TASK
Once you reach the line containing "addition to the" in the data below, restate each line word for word up to and including the one containing "3. Documentation: It".

DATA EXCERPTS
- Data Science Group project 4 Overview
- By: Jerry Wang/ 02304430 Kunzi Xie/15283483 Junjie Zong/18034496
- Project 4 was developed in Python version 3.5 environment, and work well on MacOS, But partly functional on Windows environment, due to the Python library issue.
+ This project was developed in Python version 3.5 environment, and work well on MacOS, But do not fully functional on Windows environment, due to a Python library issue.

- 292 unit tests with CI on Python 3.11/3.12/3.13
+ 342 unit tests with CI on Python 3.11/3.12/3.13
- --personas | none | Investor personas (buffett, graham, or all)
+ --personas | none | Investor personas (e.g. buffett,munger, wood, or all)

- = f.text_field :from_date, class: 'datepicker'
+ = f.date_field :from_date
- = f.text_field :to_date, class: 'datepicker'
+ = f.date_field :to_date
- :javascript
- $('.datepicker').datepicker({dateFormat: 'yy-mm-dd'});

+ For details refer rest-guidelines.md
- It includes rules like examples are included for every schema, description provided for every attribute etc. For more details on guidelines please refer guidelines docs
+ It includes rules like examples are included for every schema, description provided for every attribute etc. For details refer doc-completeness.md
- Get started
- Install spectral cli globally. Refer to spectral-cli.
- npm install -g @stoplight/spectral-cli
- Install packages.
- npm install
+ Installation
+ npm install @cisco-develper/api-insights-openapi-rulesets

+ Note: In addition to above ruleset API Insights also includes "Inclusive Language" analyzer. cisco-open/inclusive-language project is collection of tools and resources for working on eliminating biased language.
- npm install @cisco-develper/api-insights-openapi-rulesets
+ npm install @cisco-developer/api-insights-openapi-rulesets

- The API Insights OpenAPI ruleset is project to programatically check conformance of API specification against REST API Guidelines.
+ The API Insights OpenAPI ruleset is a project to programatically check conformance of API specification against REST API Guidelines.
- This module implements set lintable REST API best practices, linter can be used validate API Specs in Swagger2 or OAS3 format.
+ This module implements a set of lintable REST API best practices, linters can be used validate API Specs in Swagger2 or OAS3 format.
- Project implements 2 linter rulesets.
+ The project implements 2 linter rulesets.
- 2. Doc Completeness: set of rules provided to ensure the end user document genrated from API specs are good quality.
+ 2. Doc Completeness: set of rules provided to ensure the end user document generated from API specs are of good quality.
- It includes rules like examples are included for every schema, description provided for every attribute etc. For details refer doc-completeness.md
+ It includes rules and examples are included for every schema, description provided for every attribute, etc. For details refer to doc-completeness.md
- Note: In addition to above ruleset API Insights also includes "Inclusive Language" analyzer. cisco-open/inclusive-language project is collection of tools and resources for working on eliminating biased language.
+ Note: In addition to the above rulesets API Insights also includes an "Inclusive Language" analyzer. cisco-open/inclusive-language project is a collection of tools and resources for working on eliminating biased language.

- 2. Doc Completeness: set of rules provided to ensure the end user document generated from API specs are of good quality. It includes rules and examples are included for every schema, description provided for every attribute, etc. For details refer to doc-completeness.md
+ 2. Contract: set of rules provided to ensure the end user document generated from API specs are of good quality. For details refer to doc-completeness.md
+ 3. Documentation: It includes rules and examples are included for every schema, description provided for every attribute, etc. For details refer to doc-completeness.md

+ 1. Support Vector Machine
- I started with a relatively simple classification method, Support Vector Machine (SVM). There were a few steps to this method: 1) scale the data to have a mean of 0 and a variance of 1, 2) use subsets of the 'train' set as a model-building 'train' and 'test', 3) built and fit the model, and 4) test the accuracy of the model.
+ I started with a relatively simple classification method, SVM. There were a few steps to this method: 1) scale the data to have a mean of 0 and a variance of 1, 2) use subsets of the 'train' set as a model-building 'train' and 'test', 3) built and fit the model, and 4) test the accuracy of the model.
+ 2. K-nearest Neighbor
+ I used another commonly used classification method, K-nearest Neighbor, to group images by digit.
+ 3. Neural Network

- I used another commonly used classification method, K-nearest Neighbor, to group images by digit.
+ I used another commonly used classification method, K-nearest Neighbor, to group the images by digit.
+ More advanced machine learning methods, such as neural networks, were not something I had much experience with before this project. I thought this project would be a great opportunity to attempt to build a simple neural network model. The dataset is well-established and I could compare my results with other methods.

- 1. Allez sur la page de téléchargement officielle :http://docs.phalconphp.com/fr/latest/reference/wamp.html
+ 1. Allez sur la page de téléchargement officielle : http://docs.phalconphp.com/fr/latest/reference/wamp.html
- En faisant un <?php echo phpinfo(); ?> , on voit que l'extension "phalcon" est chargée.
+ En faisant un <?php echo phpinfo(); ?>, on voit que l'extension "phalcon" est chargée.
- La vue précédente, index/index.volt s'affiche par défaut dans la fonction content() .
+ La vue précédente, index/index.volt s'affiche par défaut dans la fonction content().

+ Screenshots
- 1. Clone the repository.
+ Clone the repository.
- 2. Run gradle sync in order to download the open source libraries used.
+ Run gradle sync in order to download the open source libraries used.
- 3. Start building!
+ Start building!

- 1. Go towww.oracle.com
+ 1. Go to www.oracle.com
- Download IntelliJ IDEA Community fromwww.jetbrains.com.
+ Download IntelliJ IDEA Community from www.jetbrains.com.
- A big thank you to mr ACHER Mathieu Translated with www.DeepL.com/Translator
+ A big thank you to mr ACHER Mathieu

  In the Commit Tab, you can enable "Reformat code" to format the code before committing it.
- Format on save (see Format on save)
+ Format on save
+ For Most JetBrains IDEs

RESULT OF THIS TASK
+ Note: In addition to the above rulesets API Insights also includes an "Inclusive Language" analyzer. cisco-open/inclusive-language project is a collection of tools and resources for working on eliminating biased language.

- 2. Doc Completeness: set of rules provided to ensure the end user document generated from API specs are of good quality. It includes rules and examples are included for every schema, description provided for every attribute, etc. For details refer to doc-completeness.md
+ 2. Contract: set of rules provided to ensure the end user document generated from API specs are of good quality. For details refer to doc-completeness.md
+ 3. Documentation: It includes rules and examples are included for every schema, description provided for every attribute, etc. For details refer to doc-completeness.md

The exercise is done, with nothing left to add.